§ ACTIVITY
Copy exactly the lines of the data below, beginning with the line with "Aero Duna SUP" and ending with the line with "Wooden Dugouts: 3". Pictures are to be omitted.

§ AVAILABLE RECORDS
>>>>

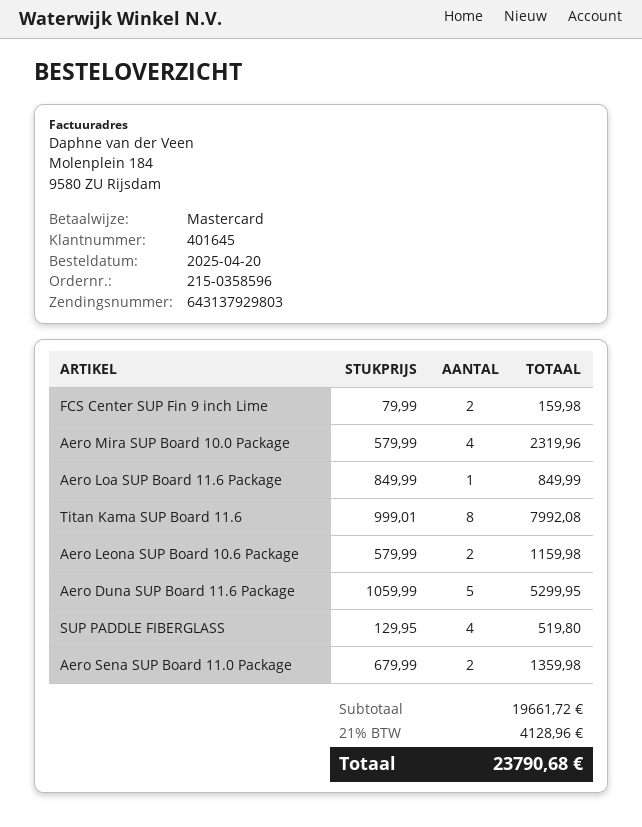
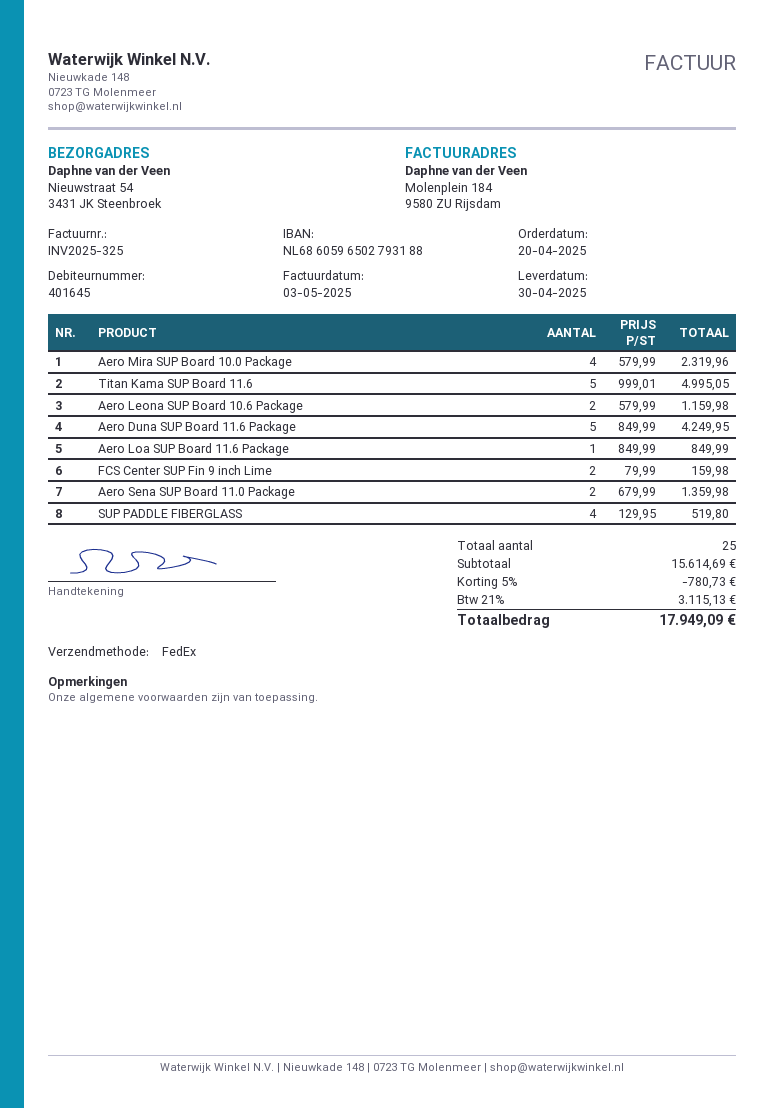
Titan Kama SUP Board 11.6: 8 x 999.01 = 7992.08 -> 5 x 999.01 = 4995.05
Aero Duna SUP Board 11.6 Package: 5 x 1059.99 = 5299.95 -> 5 x 849.99 = 4249.95
subtotal: 19661.72 -> 15614.69
discount: none -> 5% = 780.73
tax: 21% = 4128.96 -> 21% = 3115.13
total: 23790.68 -> 17949.09

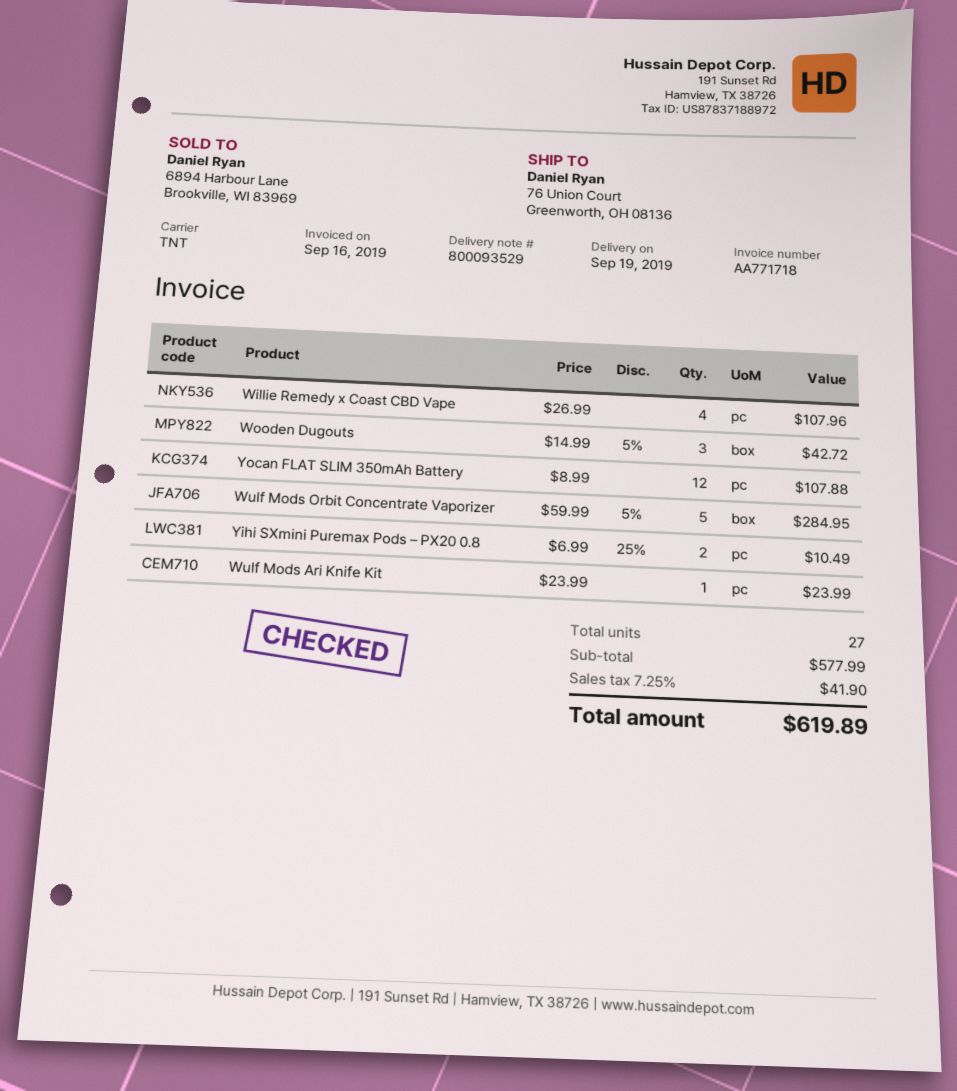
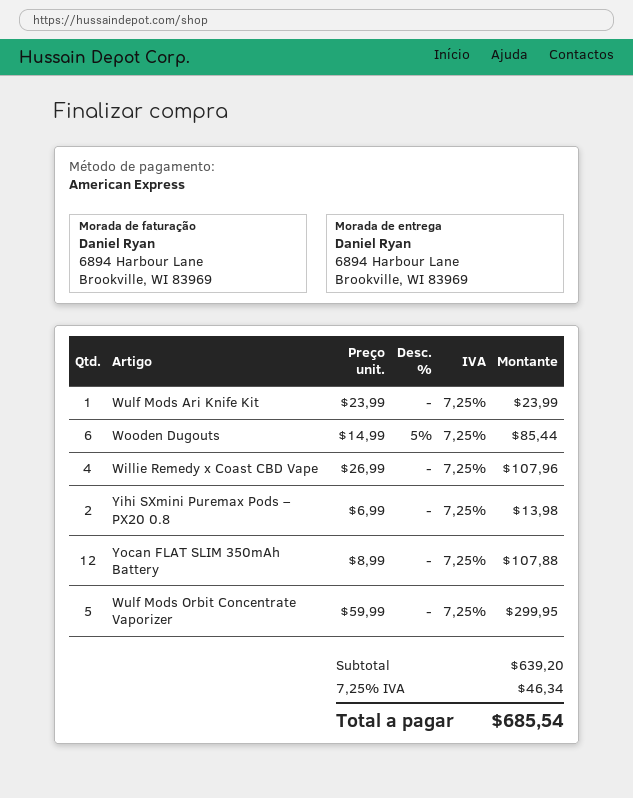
ship to: 76 Union Court, Greenworth, OH 08136 -> 6894 Harbour Lane, Brookville, WI 83969
Wooden Dugouts: 3 x 14.99 - 5% = 42.72 -> 6 x 14.99 - 5% = 85.44
Wulf Mods Orbit Concentrate Vaporizer: 5 x 59.99 - 5% = 284.95 -> 5 x 59.99 = 299.95
Yihi SXmini Puremax Pods – PX20 0.8: 2 x 6.99 - 25% = 10.49 -> 2 x 6.99 = 13.98
subtotal: 577.99 -> 639.20
tax: 7.25% = 41.90 -> 7.25% = 46.34
total: 619.89 -> 685.54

<<<<

§ PROBLEM SOLUTION
Aero Duna SUP Board 11.6 Package: 5 x 1059.99 = 5299.95 -> 5 x 849.99 = 4249.95
subtotal: 19661.72 -> 15614.69
discount: none -> 5% = 780.73
tax: 21% = 4128.96 -> 21% = 3115.13
total: 23790.68 -> 17949.09

ship to: 76 Union Court, Greenworth, OH 08136 -> 6894 Harbour Lane, Brookville, WI 83969
Wooden Dugouts: 3 x 14.99 - 5% = 42.72 -> 6 x 14.99 - 5% = 85.44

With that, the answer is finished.